Ale boje sie tego, ze jak nie bede mial racji bo bylem w stresie i dokladnie nie pamietam wszystkich szczegolow i nie bede mial racji to pozniej moga sie mscic rozumiecie to? zastanawiam sie juz czy nie kupic sobie prawa jazdy z ofert ktore sa w internecie poniewaz wydalem na prawo jazdy juz okolo 2,7tysiaca zlotych.... i nadal mam placic? mam coraz mniejszy fundusz a z moim zawodem mechanika bez prawa jazdy nie znajde nigdzie pracy mam juz za soba 8 nie zdany egzamin niewiem co mam z tym robic .... poprostu niemoge zdac mam totalnego pecha zawsze gdy wracam juz do wordu poprostu oblewam.... tak jak by nie chcieli zebym zdal.... Przeciez egzaminatorzy to ludzie a nie zwierzeta czlowiek jest istota mylna i rozne rzeczy robi kiedy jest w stresie zdenerowany lub co kolwiek innnego... Zdaje w wordzie ktory miesci sie 300km od mojego miasta.... poniewaz w Poznaniu sobie nabrechtalem bo puscily mi nerwy na egzaminatora i zlapalem go za frak... dobrze ze nie poszedl z tym do sadu ale wiedzielm ze musze zmienic word bo w Poznaniu juz napewno nie zdam... tymczasem okazuje sie.... ze tam tez nie juz chyba nie zdam prawa jazdy... Obawiam sie czy je wogole zdam i czy bede musial znowu lamac Polskie prawo zeby moc pracowac.... i wsiasc do samochodu bez uprawnien... Polska jest chorym krajem i dopiero kiedy dorslem zrozumialem te realia, ze jezeli nie zlamie sie tutaj prawa to do niczego sie chyba nie dojdzie uczciwa praca....Mysle juz nadtym zeby jechac na Ukraine i tam zdac to cholerne prawo jazdy bo naprawde w Polsce male bledy traktuja jak bym mial zaraz kogos zabic a nie biora pod uwage tego ze moge byc zestresowany badz moge sie bac egzaminatora ktory cos mruczy pod nosem i wprowadz w dodatkowy stres to jest bezsens totalny



Sprawa jest tego typu jeszcze, ze egzamin powinien trwac 25 minut? a ten lep ze mna jezdzil jakies 44 minuty.... do tego jeszcze wpisal czas gdzie wyszlo ze jezdzilem z nim 37 minut co pewnie na kamerach tez da rade dojzec.... do tego zapytalem sie mu czy moge juz dojechac do tego wordu bez przesiadania a on powiedzial, ze nie....
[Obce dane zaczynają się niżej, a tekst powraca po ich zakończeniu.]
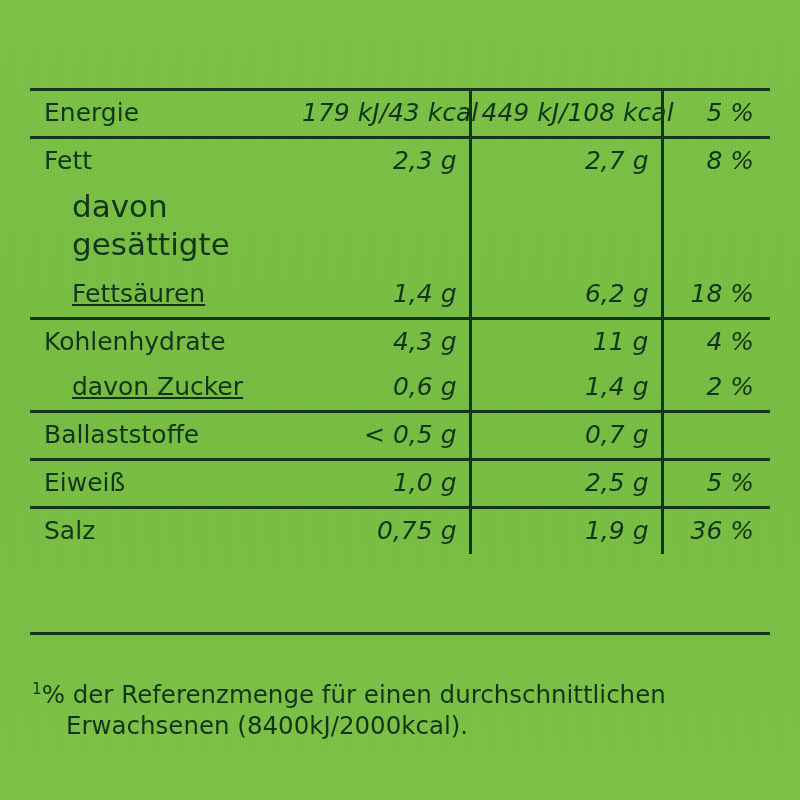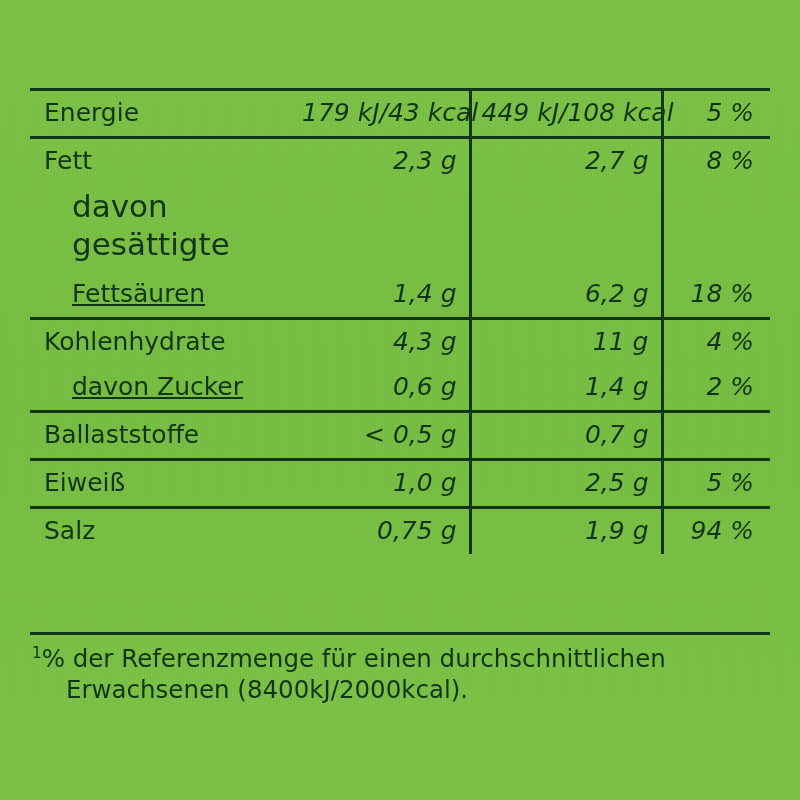"94 %" td.row-val { text: 94 -> 36 }
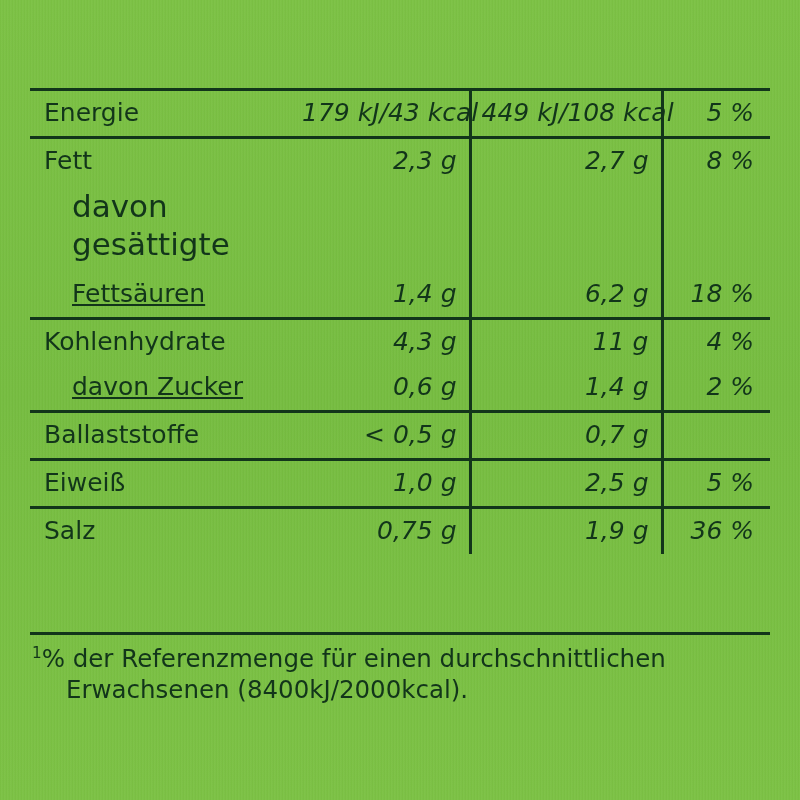"1% der Referenzmenge für einen" #footnote .fn-text { margin-top: none -> 36px }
Czy ktos kompetentny wypowie sie w tej sprawie czy zwykli szarzy ludzie beda mi doradzac co mam robic?
marcingno
 
Posty: 5
Dołączył(a): sobota 02 lutego 2013, 13:52

Re: Nie Zdany Egzamin praktyczny

Postprzez Anett » sobota 02 lutego 2013, 15:18

25 minut jeśli wszystkie zadania zostaną poprawnie wykonane.

W przepisach pisze że minimalnie 40 minut.

To długo według ciebie? Mój egzamin raz trwał 1h 25 minut. Po powrocie do WORD-u dowiedziałam się że nie zdałam bo na placu manewrowym nie włączałam kierunków jak już wróciłam.
Anett
 
Posty: 952
Dołączył(a): sobota 13 października 2012, 20:44
Lokalizacja: Wa-wa

Re: Nie Zdany Egzamin praktyczny

Postprzez marcingno » sobota 02 lutego 2013, 15:41

Ja poprostu czuje...ze ktos macza palce w tym, zebym nie zdal.... Byc moze wiarze sie to z Mandatem który dostałem za kierowanie bez uprawnień?


Czy tu jest tylko jedna osoba, ktora na ten temat jest sie w stanie wypowiedziec to powiem wam szczerze Usuncie to Forum bo nie ma ono przyszlosci
marcingno
 
Posty: 5
Dołączył(a): sobota 02 lutego 2013, 13:52

Re: Nie Zdany Egzamin praktyczny

Postprzez rusel » sobota 02 lutego 2013, 16:49

Czy tu jest tylko jedna osoba, ktora na ten temat jest sie w stanie wypowiedziec to powiem wam szczerze Usuncie to Forum bo nie ma ono przyszlosci


spokojnie bez nerwow...zatrzymanie we wskazanym miejsciu powinno odbyc sie zgodnie z przepisami, po zatrzymaniu nastepuje wlaczenie do ruchu jako element calego zadania, ustepujemy pierwszenstwa pojazdom ktore zgodnie z przepisami lub niezgodnie z przepisami zaczely nas omijac/byly w trakcie omijania. Jezeli po zatrzymaniu kierowca z tylu zdążyl zmienic pas ruchu sygnalizujac manerw lub nie jest podstawa do przerwania egzaminu, nie ma takiej podstawy w przypadku kiedy podjales manewr wlaczenia sie do ruchu kiedy na tym samym pasie ruchu znajdowal sie ten kierowca, zatem sam juz sobie musisz na to odpowiedziec

Ale boje sie tego, ze jak nie bede mial racji bo bylem w stresie i dokladnie nie pamietam wszystkich szczegolow i nie bede mial racji to pozniej moga sie mscic rozumiecie to?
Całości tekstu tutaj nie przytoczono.